Transcriptome analysis to decipher the molecular underpinnings of response to treatment in systemic lupus erythematosus.

Abstract

Objective: Systemic lupus erythematosus (SLE) is a multisystem autoimmune disease characterised by variable treatment responses. We investigated the transcriptional landscape associated with treatment response and resistance in SLE.

Methods: Blood was collected from 92 active patients with SLE at baseline and after 6 months (n=32 paired samples) of treatment with cyclophosphamide (n=40), rituximab (n=20), belimumab (n=23), mycophenolate mofetil (n=8) or azathioprine (n=1) and was subjected to RNA sequencing. The response was defined by the Lupus Low Disease Activity State. We identified differentially expressed genes and co-expressed transcript modules.

Results: Achieving response, irrespective of treatment, was accompanied by downregulation of B cell immunity-related and complement activation-related signatures. Rituximab led to the most profound decrease in the activity of the B cell pathway, while cyclophosphamide uniquely downregulated neutrophil activation pathways. Responders, regardless of medication, showed increased activity in pathways related to neutrophil migration, type I interferon signalling, complement activation and B cell function prior to treatment. A 539-gene signature, enriched in processes related to chemokine signalling, characterised patients with insufficient response to treatment.

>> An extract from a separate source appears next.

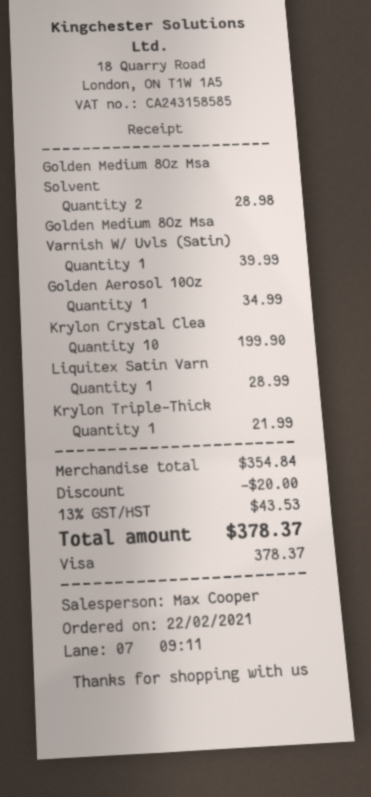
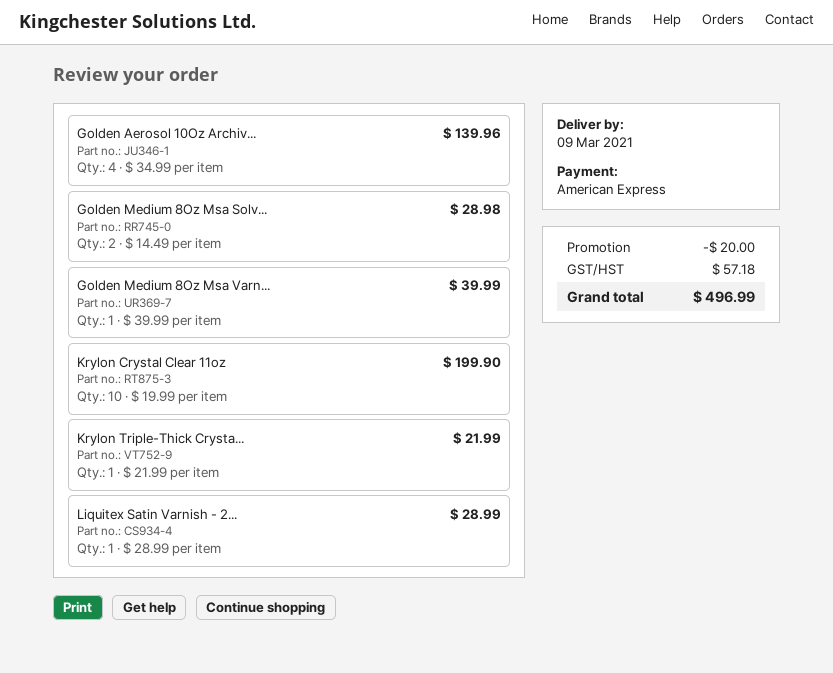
payment method: Visa -> American Express
Golden Aerosol 10Oz: 1 for 34.99 -> 4 for 139.96
tax: 43.53 -> 57.18
total: 378.37 -> 496.99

Conclusions: Baseline B cell immunity transcriptional signatures correlate with favourable treatment outcomes-accounting for better responses in serologically active patients in SLE clinical trials-with effective treatment reversing the B cell immunity signature. Cyclophosphamide uniquely targets a neutrophil gene signature linked to severe SLE. Alterations in chemotaxis may represent a mechanism driving resistance to treatment in SLE.